Required. response variable. Quantitative for family="gaussian", or family="poisson" (non-negative counts). For family="binomial" should be either a factor with two levels, or a two-column matrix of counts or proportions (the second column is treated as the target class; for a factor, the last level in alphabetical order is the target class). For family="multinomial", can be a nc>=2 level factor, or a matrix with nc columns of counts or proportions. For either "binomial" or "multinomial", if y is presented as a vector, it will be coerced into a factor.

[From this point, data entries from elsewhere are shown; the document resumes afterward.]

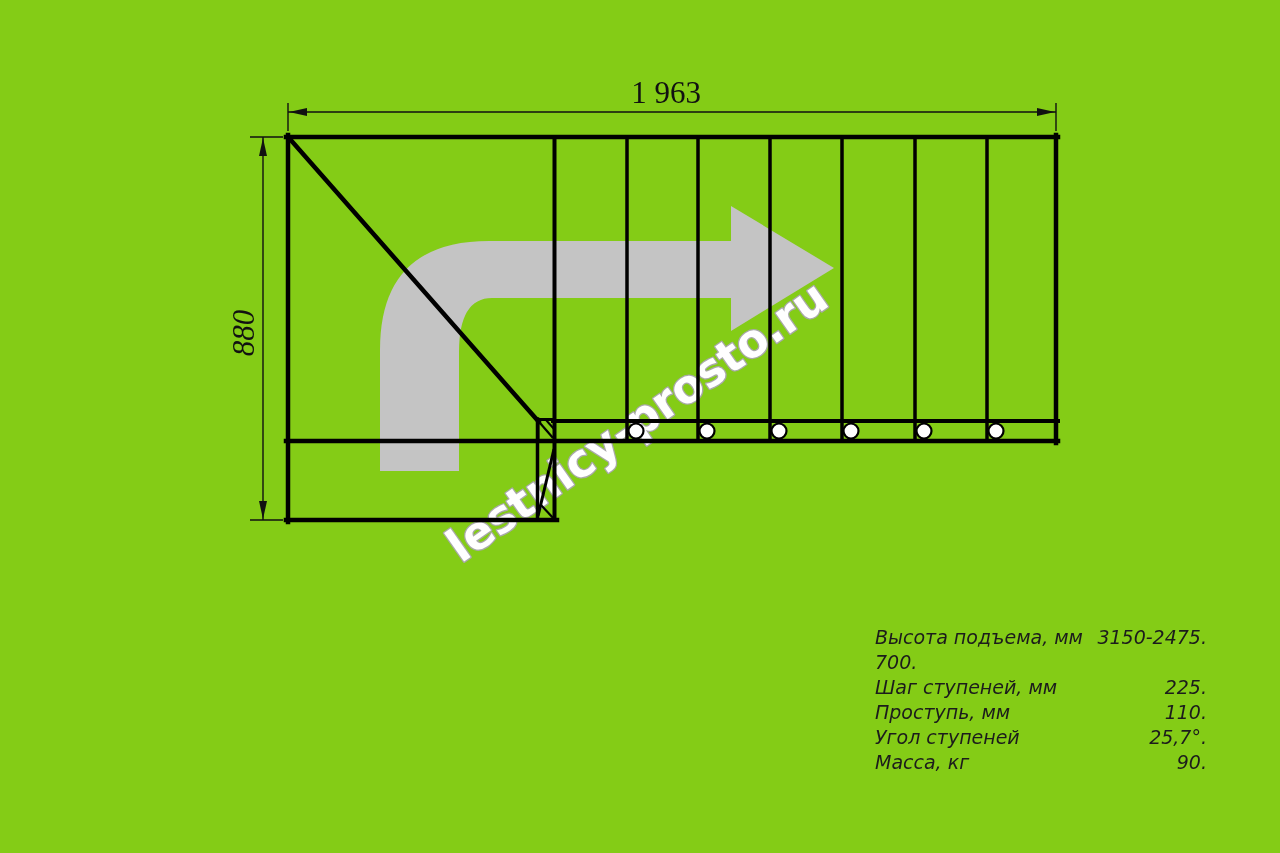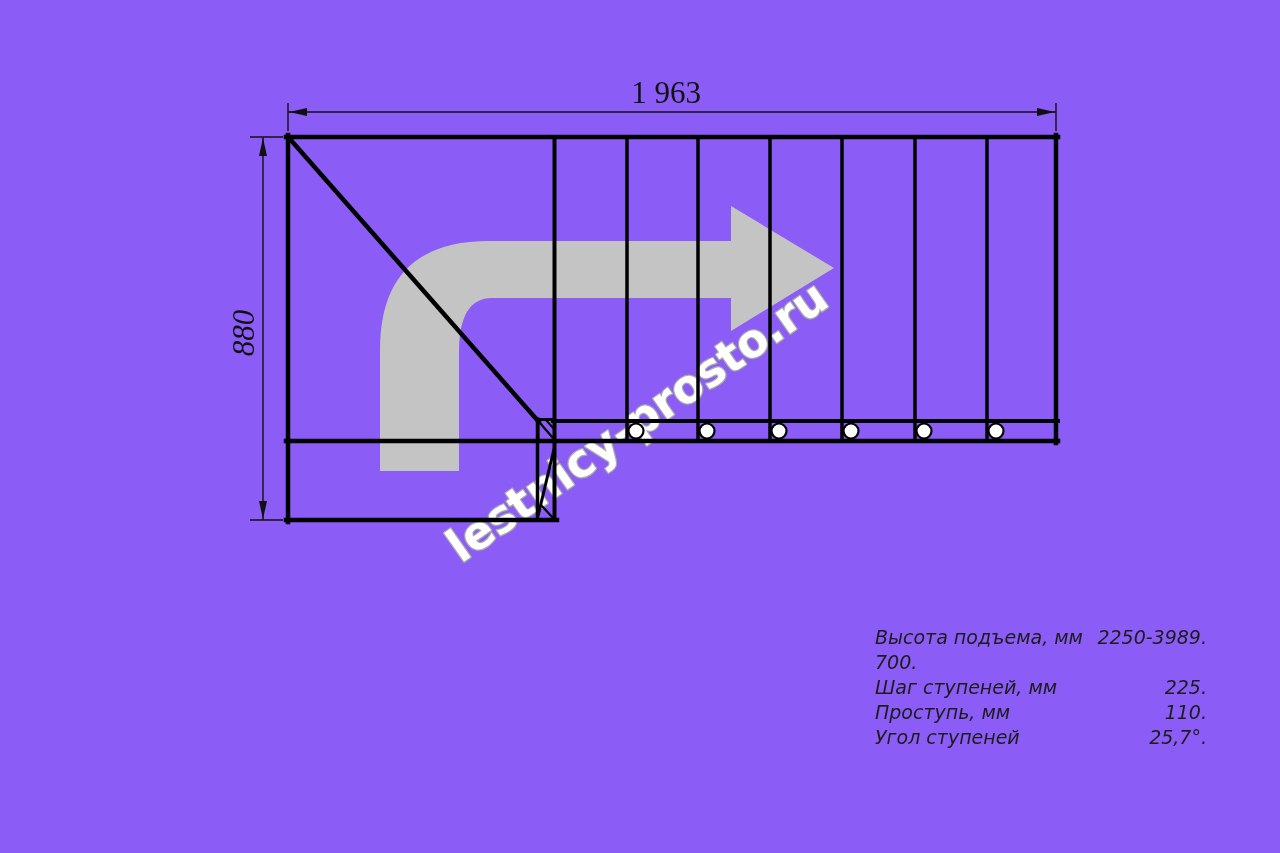"1 963" .canvas { background: #8b5cf6 -> #84cc16 }
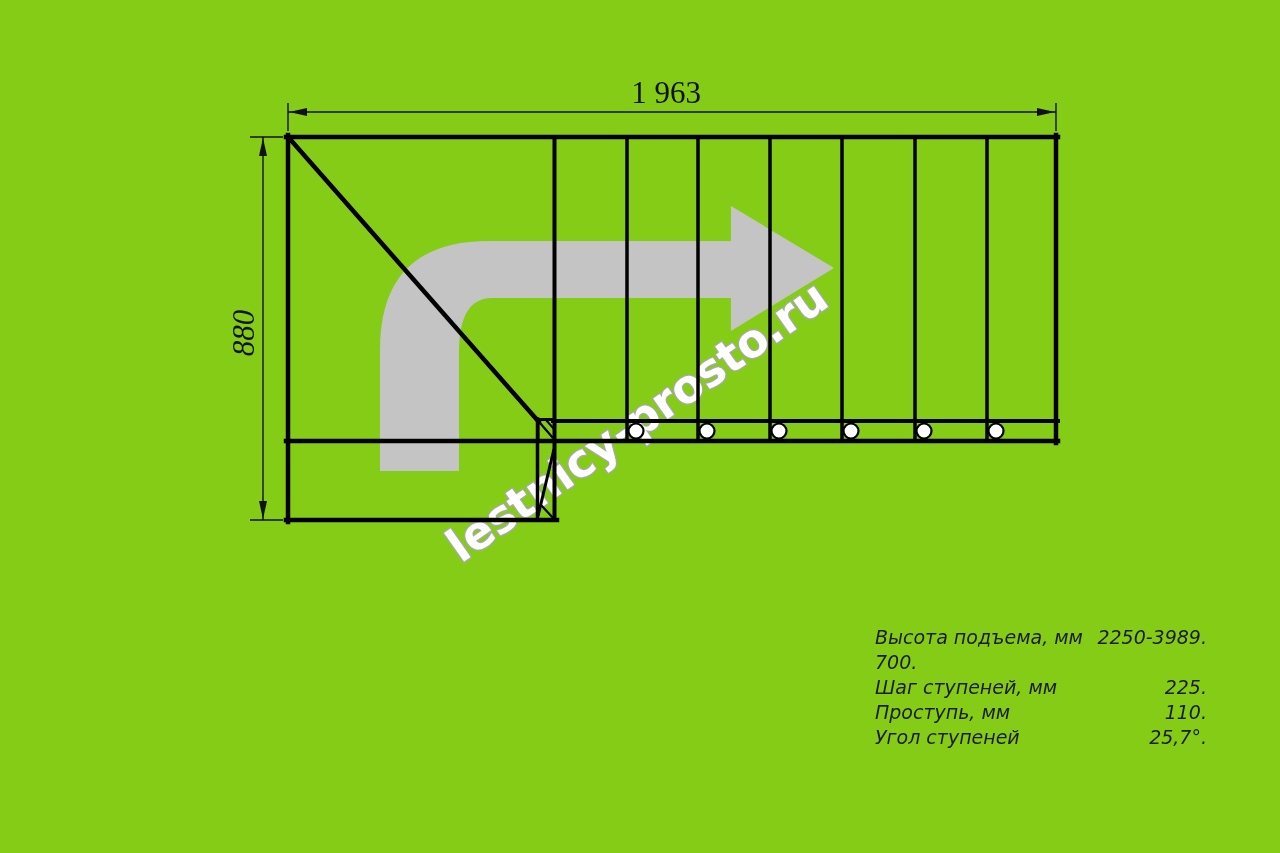"2250-3989." span.spec-value { text: 2250-3989 -> 3150-2475 }
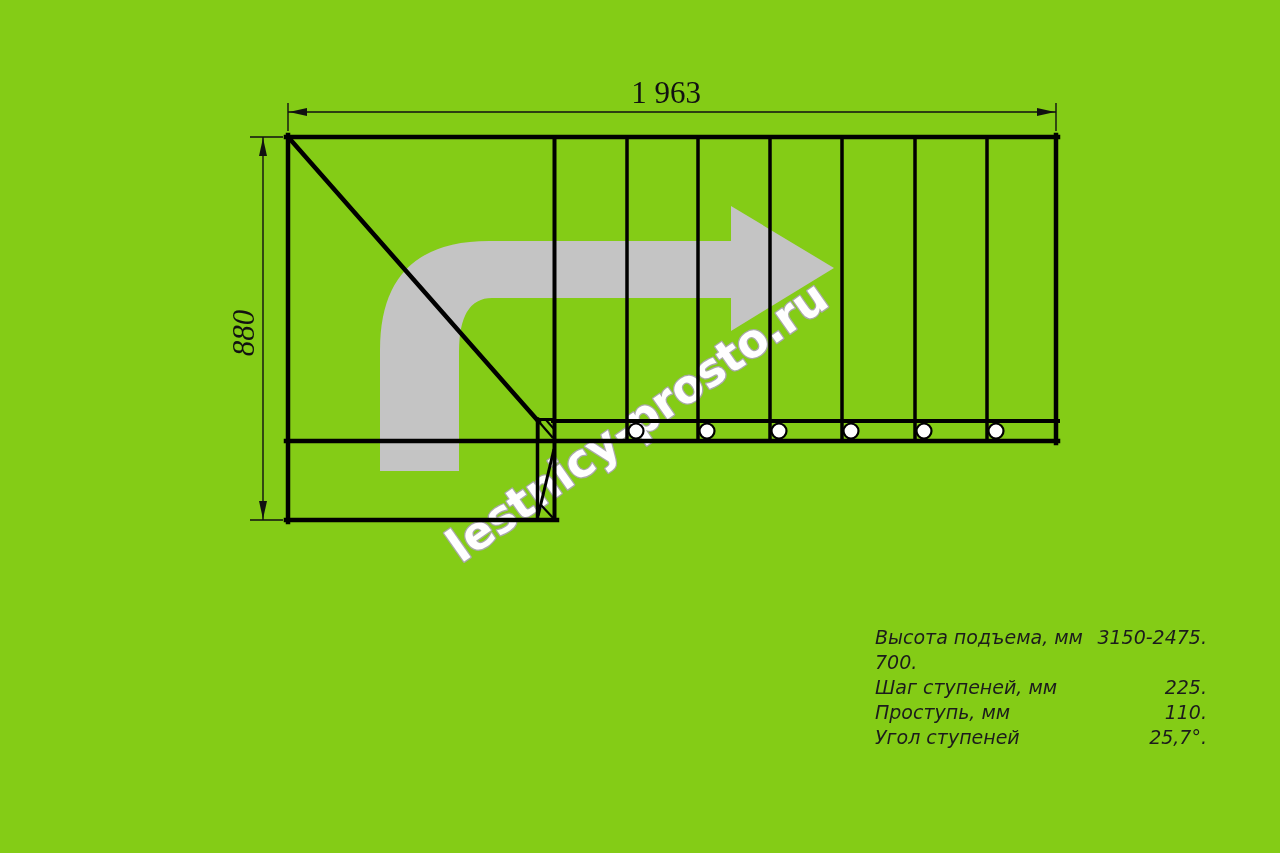"Масса, кг" div.spec-row { html: none -> <div> <span>Масса, кг</span> <span>90.</span> </div> }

For family="cox", preferably a Surv object from the survival package: see Details section for more information. For family="mgaussian", y is a matrix of quantitative responses.

x

Required. An input matrix, of dimension nobs x nvars; each row is an observation vector. Can be in sparse matrix format (inherit from class "sparseMatrix" as in package Matrix)

folds

Optional. The number of cross validation folds to partition the data into. (Default = 10)

Value

The beta value of the glmnet.fit object with the largest value of lambda such that error is within 1 standard error of the minimum.